┌──

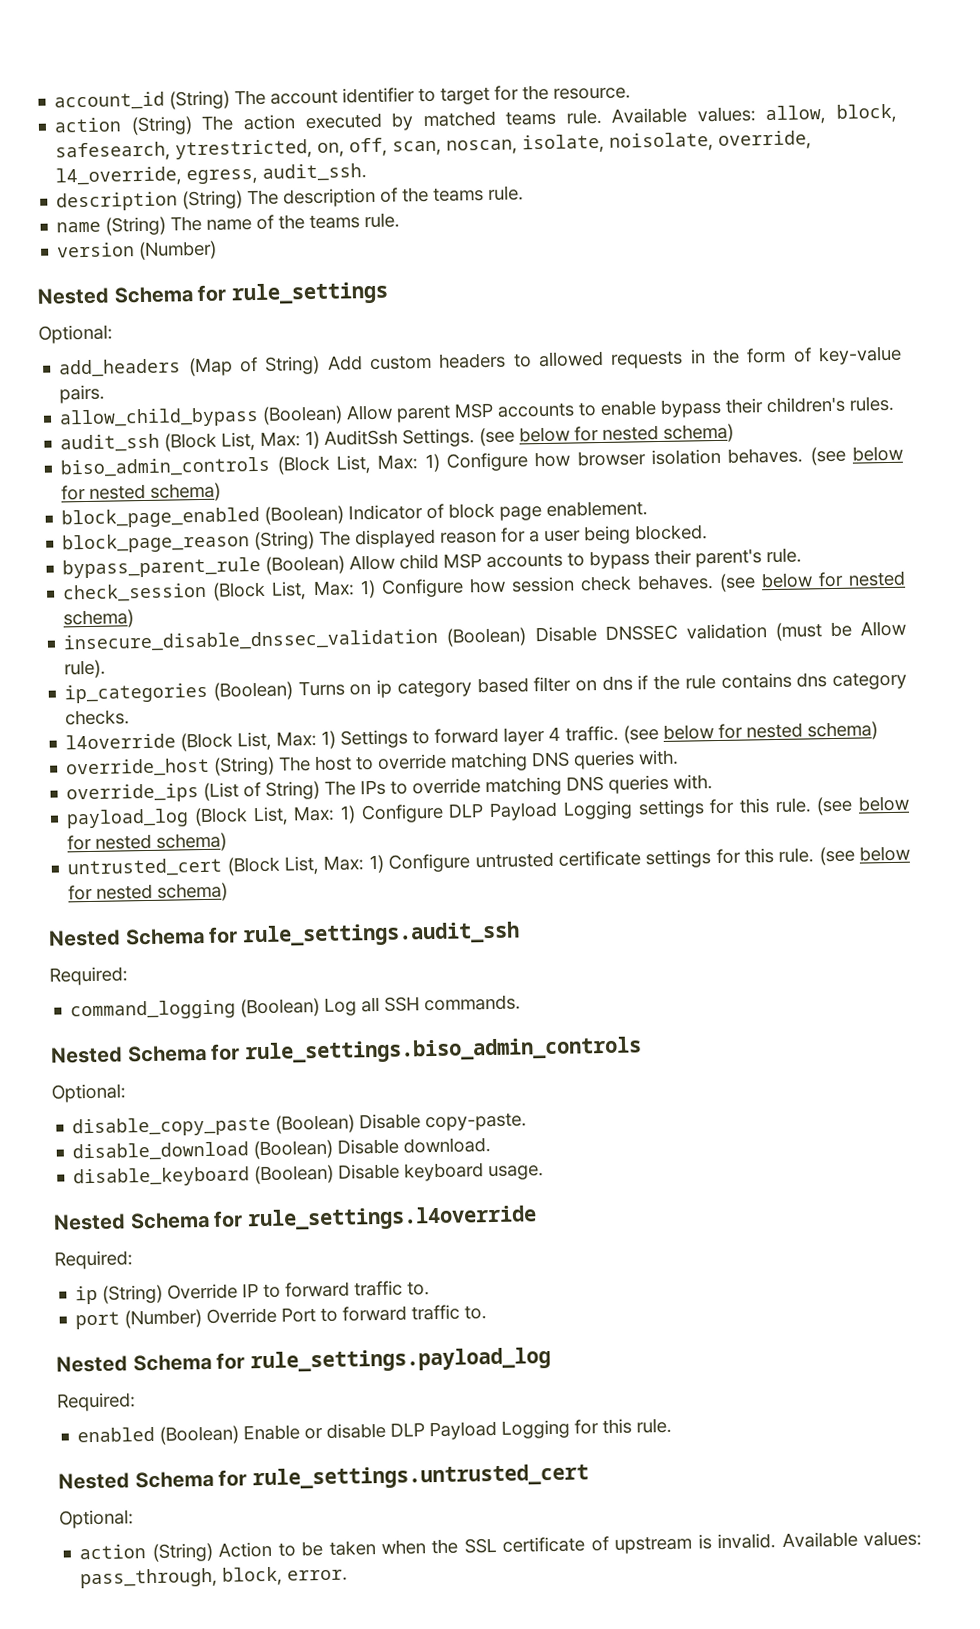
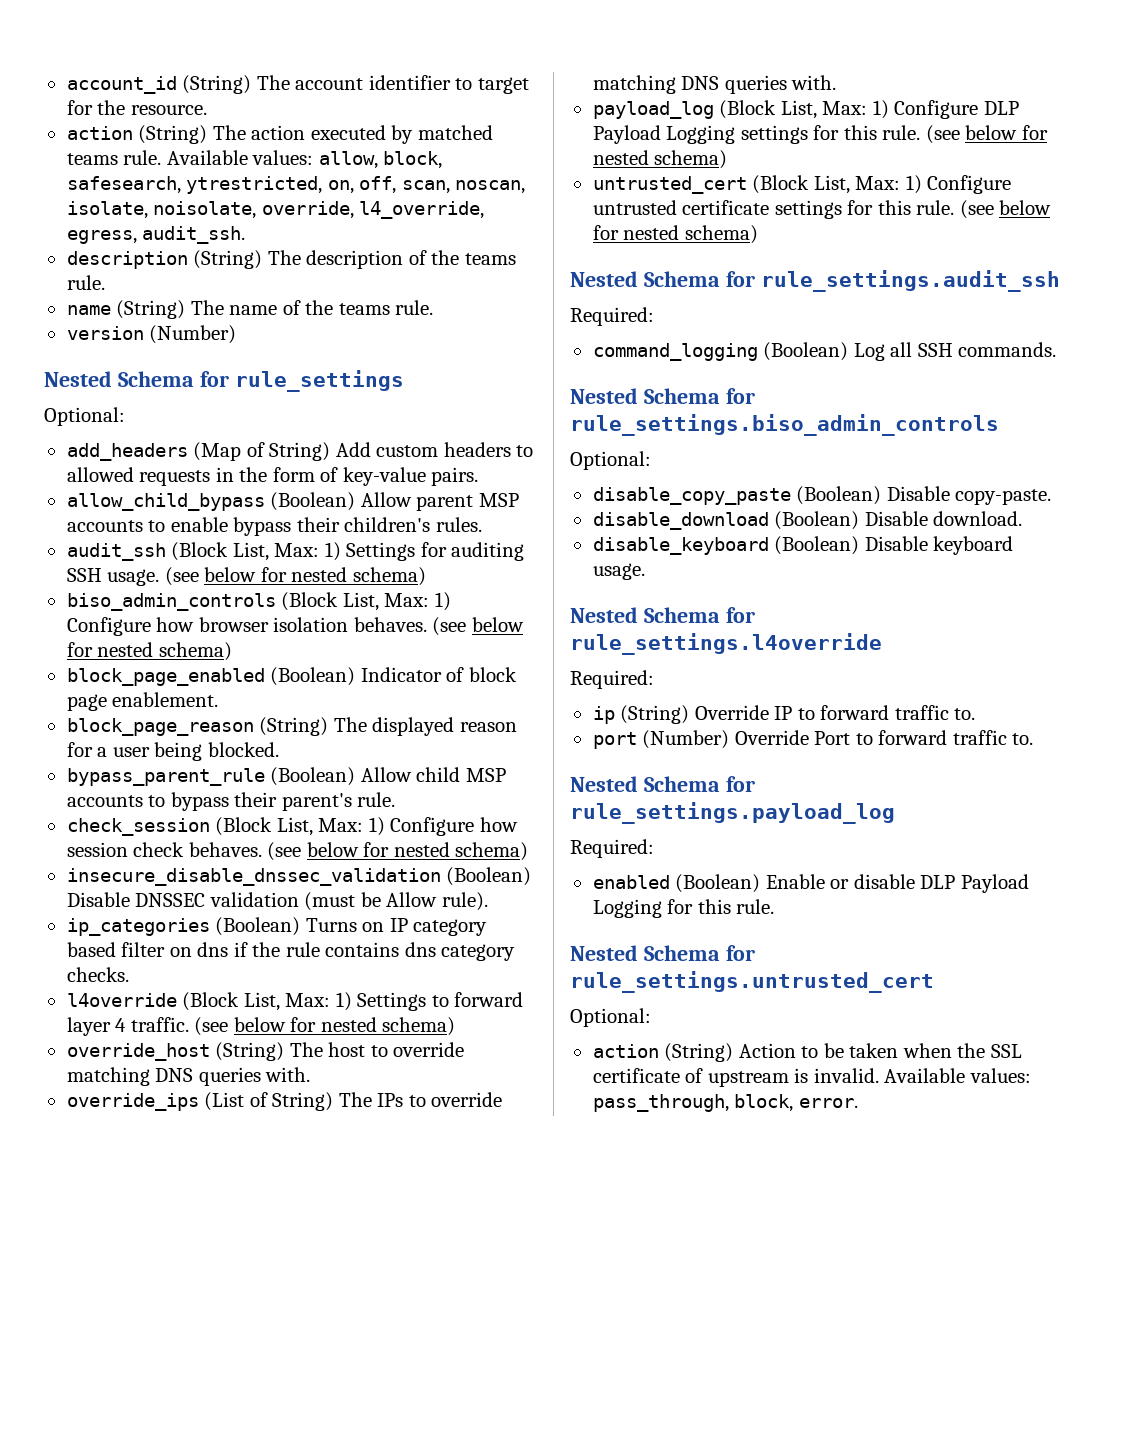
- audit_ssh (Block List, Max: 1) AuditSsh Settings.
+ audit_ssh (Block List, Max: 1) Settings for auditing SSH usage.
- ip_categories (Boolean) Turns on ip category based filter on dns if the rule contains dns category checks.
+ ip_categories (Boolean) Turns on IP category based filter on dns if the rule contains dns category checks.

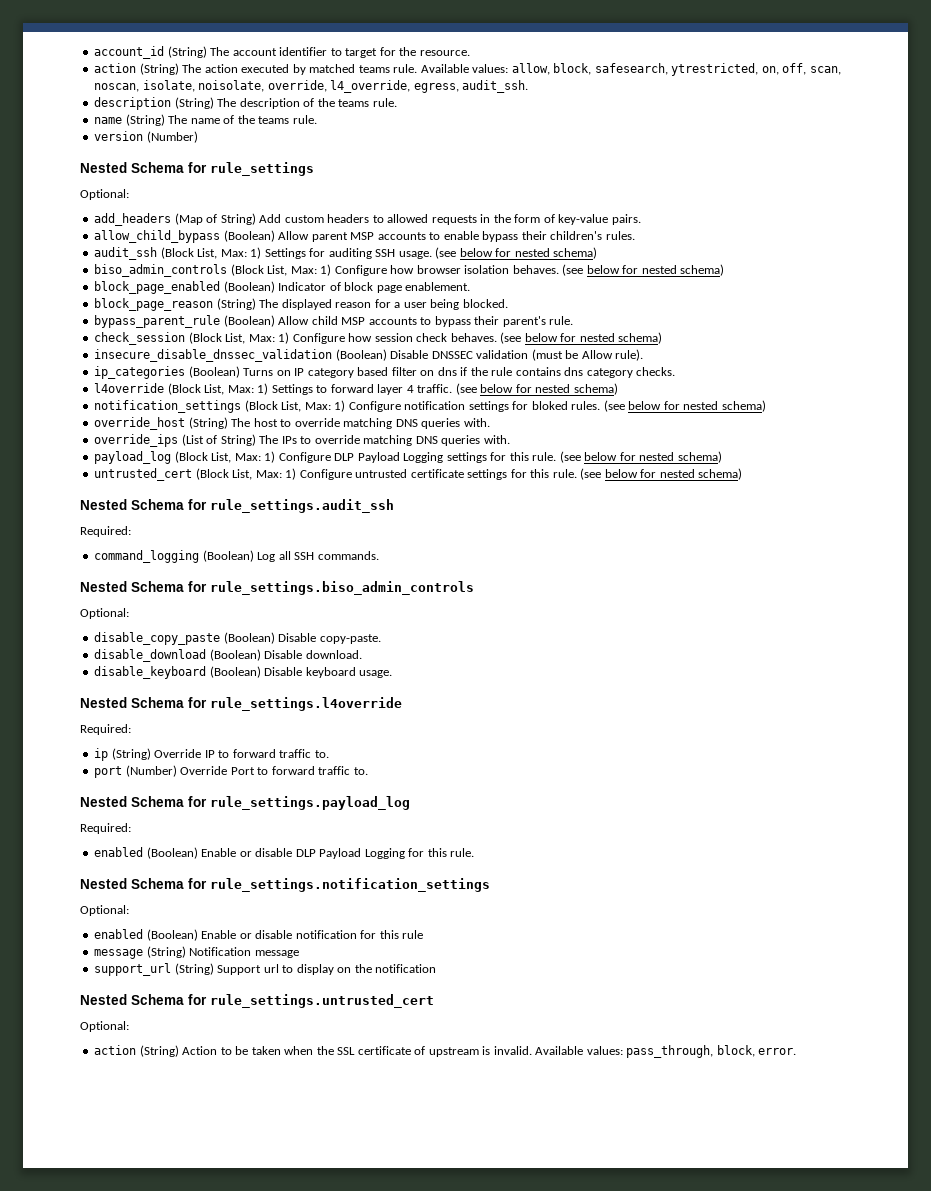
+ notification_settings (Block List, Max: 1) Configure notification settings for bloked rules. (see below for nested schema)
+ Nested Schema for rule_settings.notification_settings
+ Optional:
+ enabled (Boolean) Enable or disable notification for this rule
+ message (String) Notification message
+ support_url (String) Support url to display on the notification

└──

Your answer must be an exact reproduction of all entries, containing no pictures.

- audit_ssh (Block List, Max: 1) AuditSsh Settings.
+ audit_ssh (Block List, Max: 1) Settings for auditing SSH usage.
- ip_categories (Boolean) Turns on ip category based filter on dns if the rule contains dns category checks.
+ ip_categories (Boolean) Turns on IP category based filter on dns if the rule contains dns category checks.

+ notification_settings (Block List, Max: 1) Configure notification settings for bloked rules. (see below for nested schema)
+ Nested Schema for rule_settings.notification_settings
+ Optional:
+ enabled (Boolean) Enable or disable notification for this rule
+ message (String) Notification message
+ support_url (String) Support url to display on the notification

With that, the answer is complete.